There may be some errors in this, but it's a general idea. Other people may have a more efficient way to do this.

[dpspine420]

Thats exactly what I was suggesting, so it can compare to that position/index to check if there is a value since you are just looking to see if it exists. But sunde887 has a better explanation along with a on idea on how you have already set it up

[DarrylBurke]

Or write a class that has a int[2] member (or just two ints) with an overridden equals(...) and add instances of this to a List where you can use List#contains(...).
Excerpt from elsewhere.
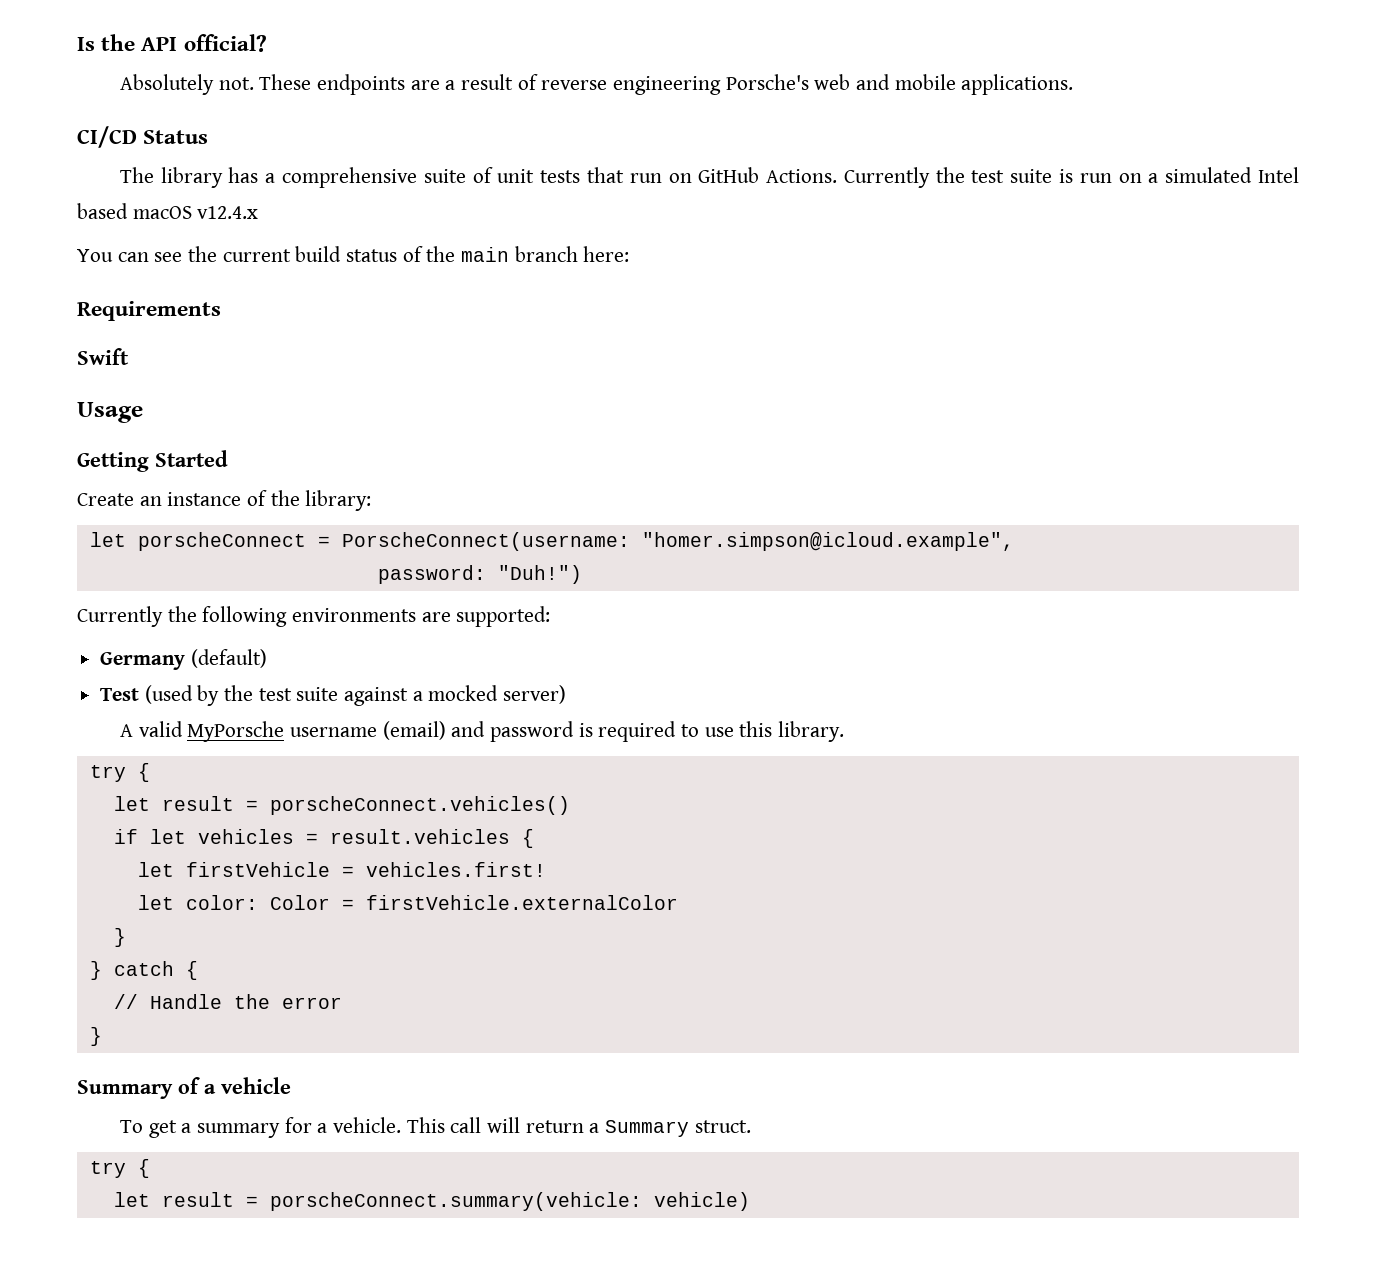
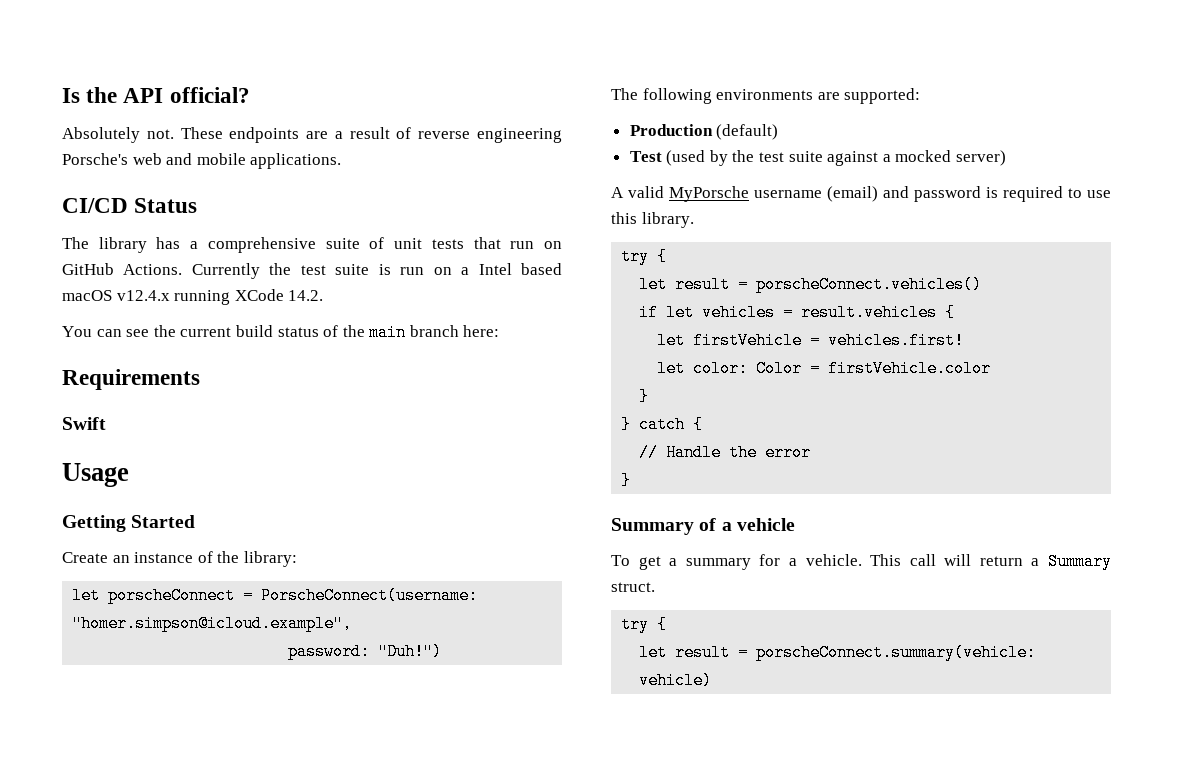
[1165,167,1253,183] simulated -> (470, 271) none
(259, 212) none -> [174,289,324,305] running XCode 14.2.
[77,606,197,627] Currently the -> [611,88,638,100] The
[100,652,186,670] Germany -> [629,124,713,136] Production
[365,895,678,910] firstVehicle.externalColor -> [828,360,992,377] firstVehicle.color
Typed here, may have typos.

Java Code:

public class TwoInts {

  private final int int0;
  private final int int1;

  public TwoInts(int int0, int int1) {
    this.int0 = int0;
    this.int1 = int1;
  }

  public TwoInts(int... ints) {
    if (ints.length != 2) {
      throw new IllegalArgumentException("Array must have two elements");
    }
    this.int0 = ints[0];
    this.int1 = ints[1];
  }

  @Override
  public boolean equals(Object obj) {
    if (this == obj) {
      return true;
    }
    if (obj instanceof TwoInts) {
      TwoInts other = (TwoInts) obj;
      return int0 == other.int0 && int1 == other.int1;
    }
    return false;
  }

  public static void main(String[] args) {
    List<TwoInts> list = new ArrayList<TwoInts>();
    list.add(new TwoInts(1, 2));
    list.add(new TwoInts(new int[] {8, 9}));
    list.add(new TwoInts(6, 7));

    TwoInts test = new TwoInts(8, 9);

    System.out.println("List contains test? " + list.contains(test));
    System.out.println("Index of test? " + list.indexOf(test));
  }
}

db

[xEnOn]

ahh... great idea!
thanks everyone for the suggestions! these are very helpful!
thanks a lot! :D